明るさと男らしさを使い分ける左右馬の魅力
「また1人でグルグルしてるんでしょ? その様子じゃ」
鹿乃子が落ち込んだとき、いつもスーパーマンのように駆けつけてくれるのが左右馬だ。「わたし、探偵助手やめます。先生に迷惑をかけたくない。真実を見誤って、人を傷つけるところでした。この力を、仕事にしちゃいけないんです」と鹿乃子が訴えても、「探偵助手をやめても、嘘は聞こえるんでしょ?」と飄々と返す。まるで、その能力を一緒に背負ってあげるよと言いたげな感じで。
「だから、一緒にいればいいんだよ」と、左右馬はどんなときでも鹿乃子を優しく受け入れてあげる。個人的に、「(一緒に)帰ろう」と言ったあと、ちょっぴりおどけた感じで、鹿乃子の頭をお面でポンと叩いた左右馬に、心を奪われてしまった。
左右馬は、いつもふざけて見えるけれど、ちゃんと真面目な話をすることもできる。でも、ずっと暗いわけではなく、空気の切り替えもうまい。そのギャップに、心奪われている人も多いのではないだろうか。鹿乃子が寒そうにくしゃみをしたとき、そっと自分が着ていたジャケットをかけてあげた場面も、ベタではあるがときめいた。
「誰かのそばにいられることが、ひとりじゃないってことだと思ってた。

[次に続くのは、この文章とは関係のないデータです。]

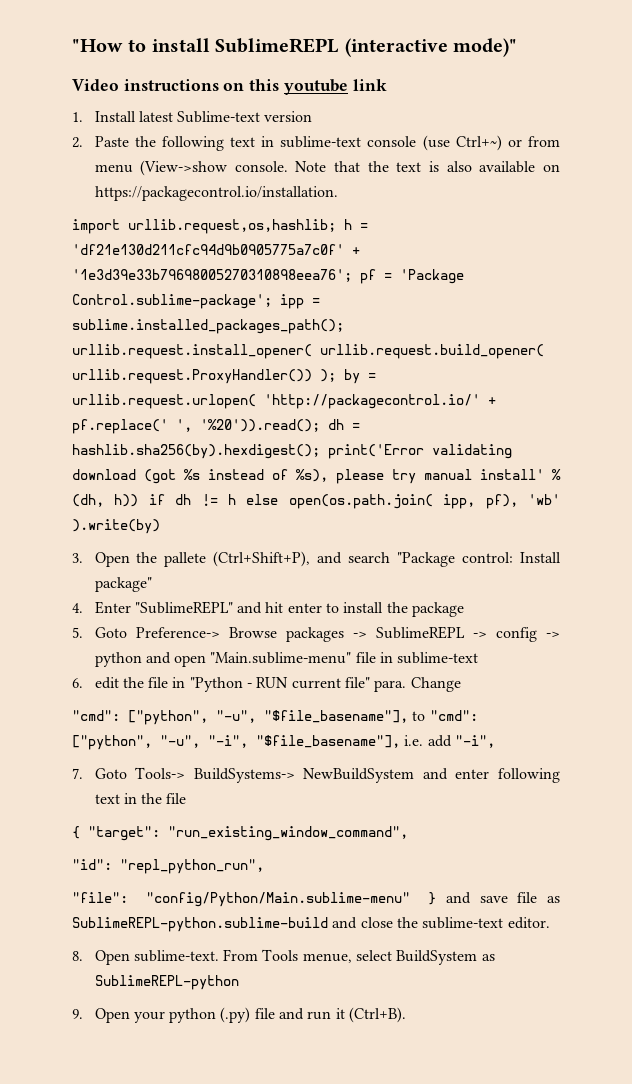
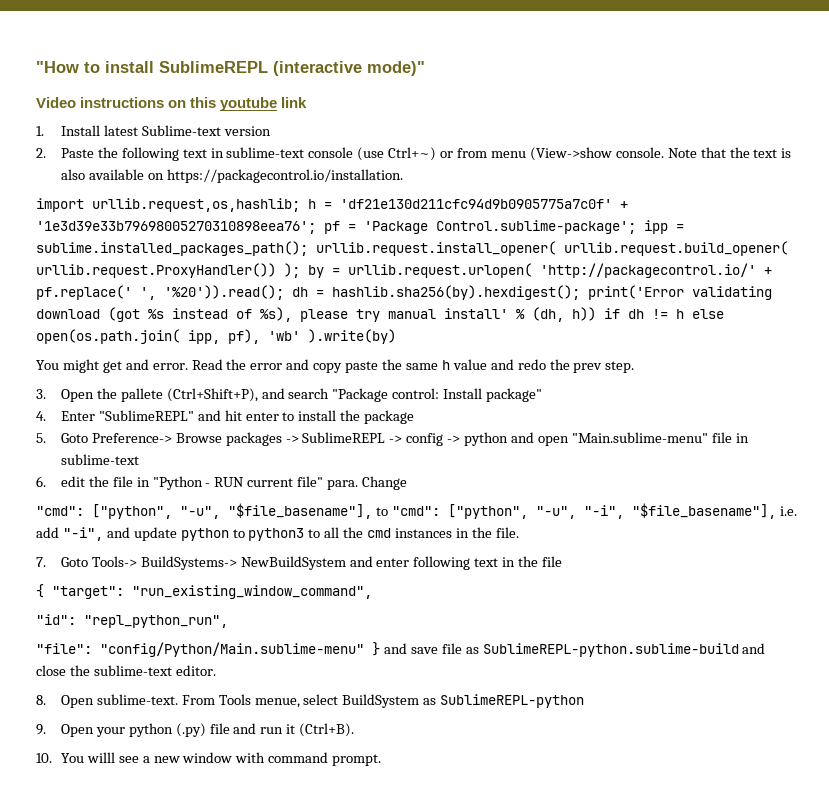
(160, 526) none -> [36,359,635,373] // You might get and error. Read the error and copy paste the same h value and redo the prev step.
(495, 741) none -> [106,527,519,541] and update python to python3 to all the cmd instances in the file.
(407, 1015) none -> [36,752,382,766] // 10. You willl see a new window with command prompt.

自分のことは信じられなくても、先生のことは信じられる。ようやく、わたしはひとりじゃないって、どういうことなのか分かる気がしました」
ようやく、自分の居場所を見つけることができた鹿乃子。今まで苦しんできたぶん、これからは心許せる左右馬の隣で、心穏やかに過ごしてほしいと思う。